The “twin runners” Wiltshire and Risti first dropped Brydenbach a few minutes into the marathon and then chased down Niedrig. Through 10 kilometers of the run, the German leader got passed and the race seemed to start again. Well known for being a strong runner, Wiltshire set off onto a marathon battle with himself only after 16 kilometers. While the Brit ran straight to the first IRONMAN victory of his career, Brydenbach came back from a depth after 20 kilometers and passed Risti. Thanks to superb run splits, Trevor Delsaut (FRA) and Christian Brader (GER) stormed into the top five.
In the women’s race it was predicted that Celine Schaerer would dominate the first part of the race. The Swiss was ninth overall when she exited the water in 55:12, but the surprising element during the swim was Keiko Tanaka. The Japanese athlete was only 44 seconds behind Schaerer when she came out of the water in runner-up position while the other favorites lost five minutes or more.

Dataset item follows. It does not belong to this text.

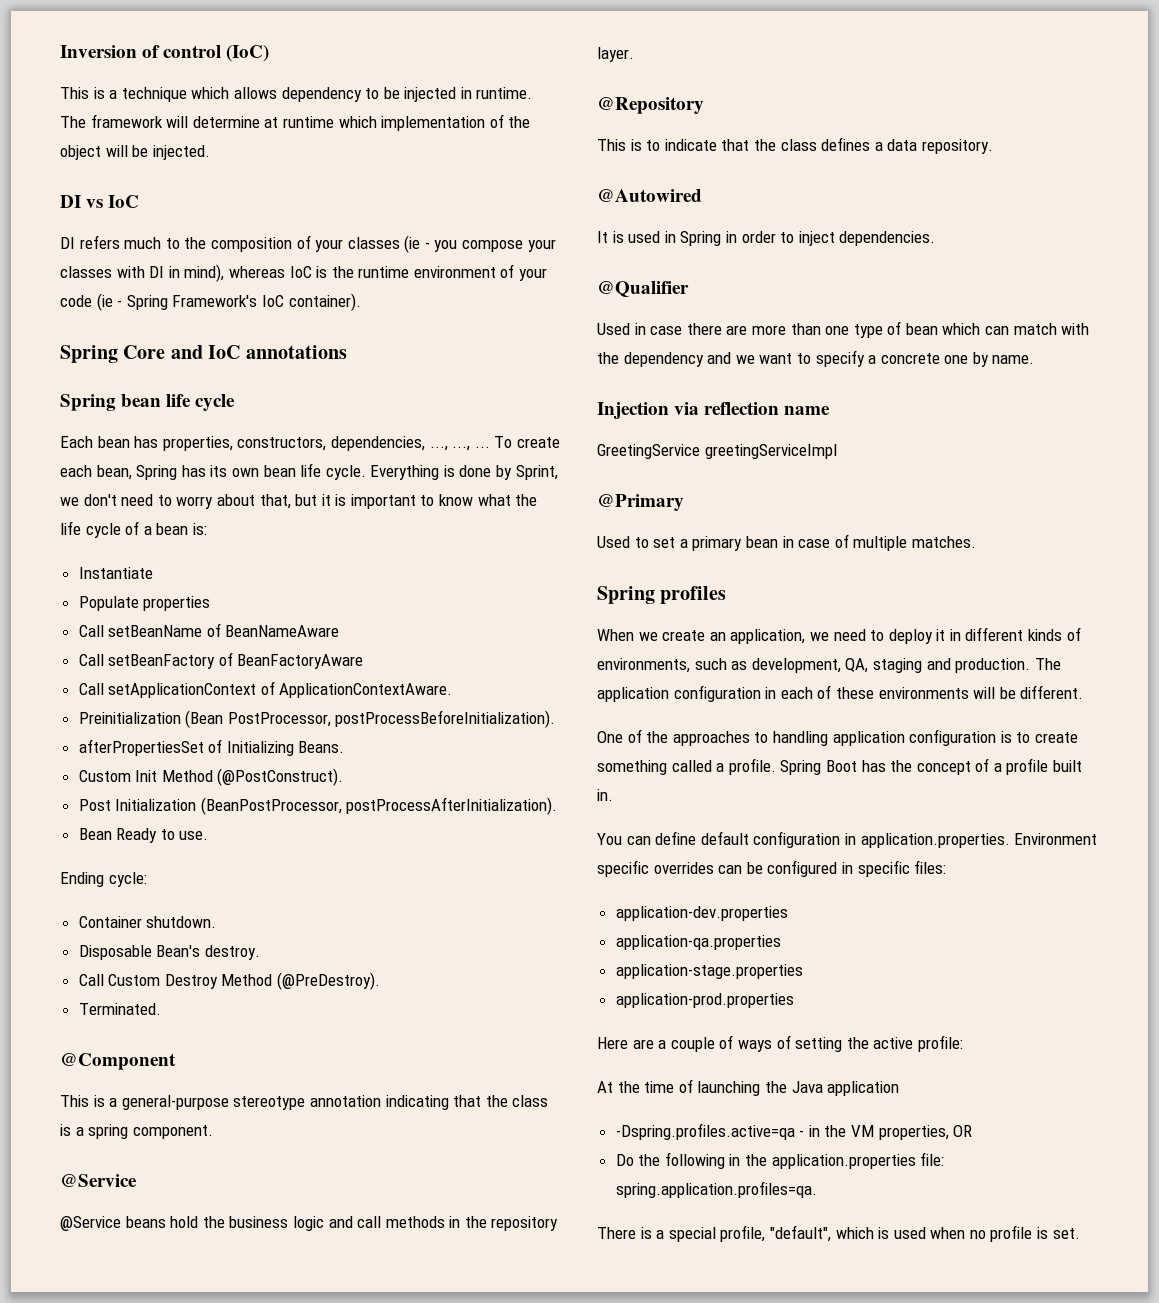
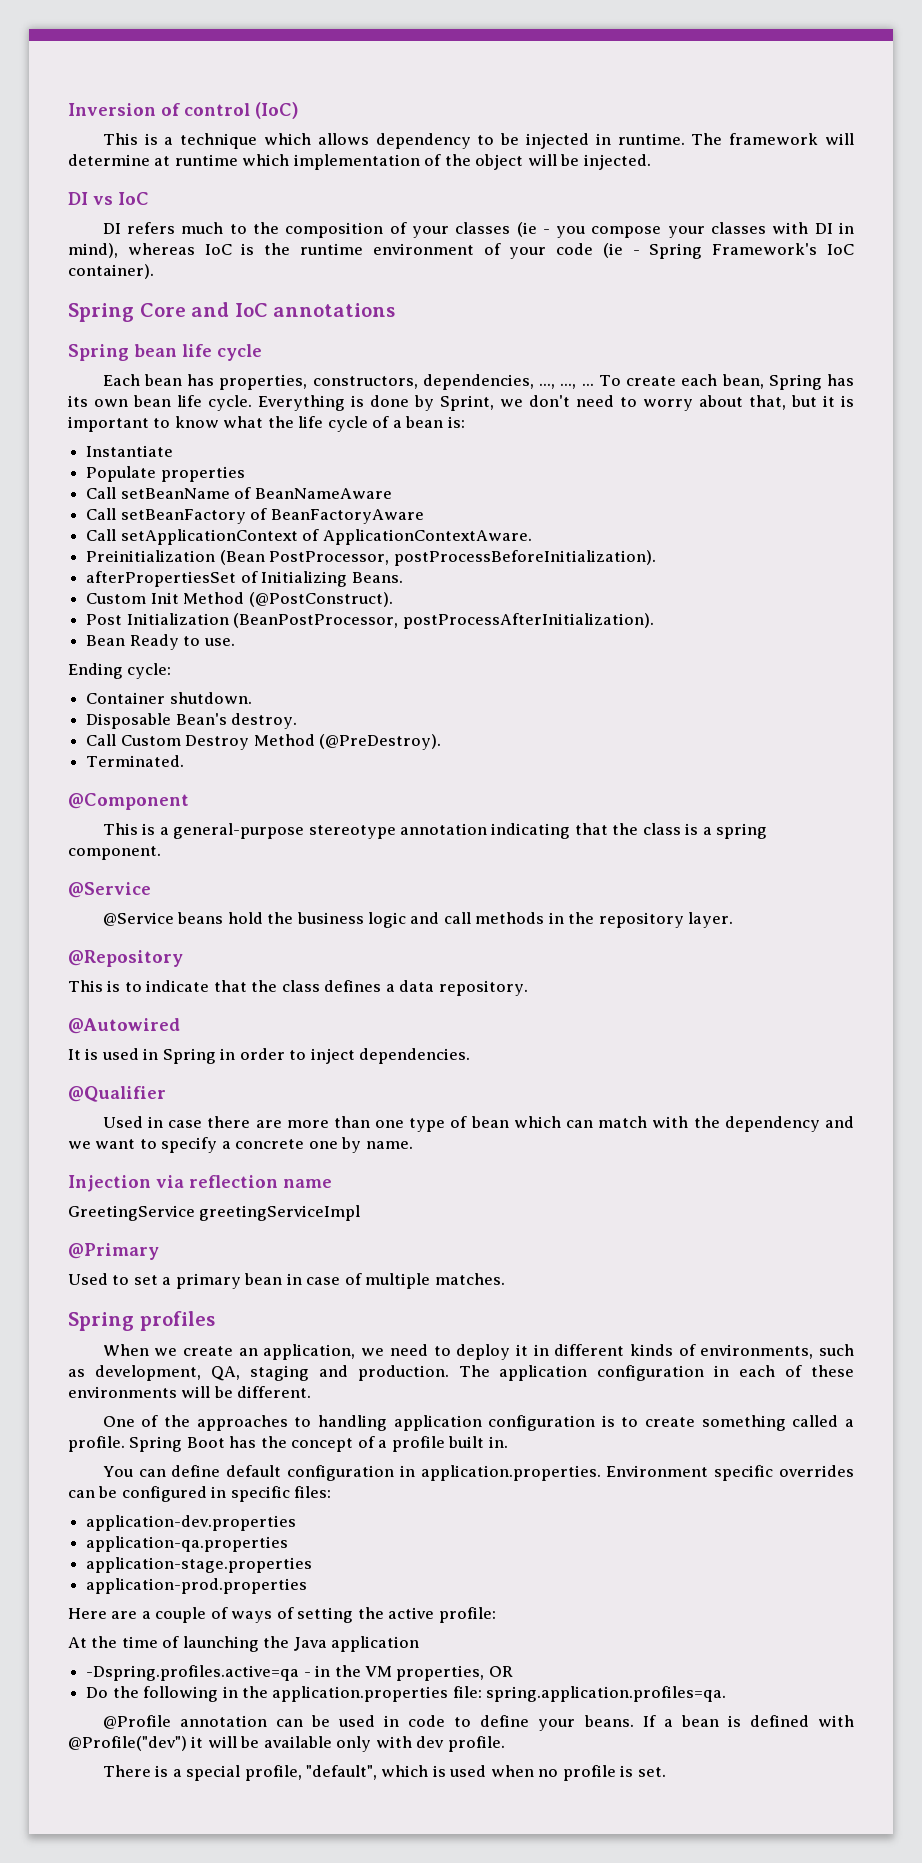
+ @Profile annotation can be used in code to define your beans. If a bean is defined with @Profile("dev") it will be available only with dev profile.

Schaerer kept her pace on the bike, and maintained her lead for more than 90 kilometers. Then it wasn’t Tanaka on her heels, but 2013 IRONMAN World Championship age-group champion Catherine Faux from Great Britain. She made the pass, and it looked like she would let the hammer down early. Faux opened up a gap on Schaerer of more than two minutes over a few kilometers, but she Swiss fought back.
Schaerer came off the bike only four seconds behind the leader, with Tanaka in third place almost 12 minutes down. Spectators waited for a thrilling battle on the run, but the British leader was not willing to give any gifts in Vichy. After setting the fastest bike split, Faux ran away to establish her first ever IRONMAN victory. Schaerer proved that she was much more than just an uberswimmer, thanks to a strong marathon, taking silver after a stunning performance.
The two Americans Kelly Fillnow and Lauren Capone eventually moved into third and fourth place with the fastest run splits of the day.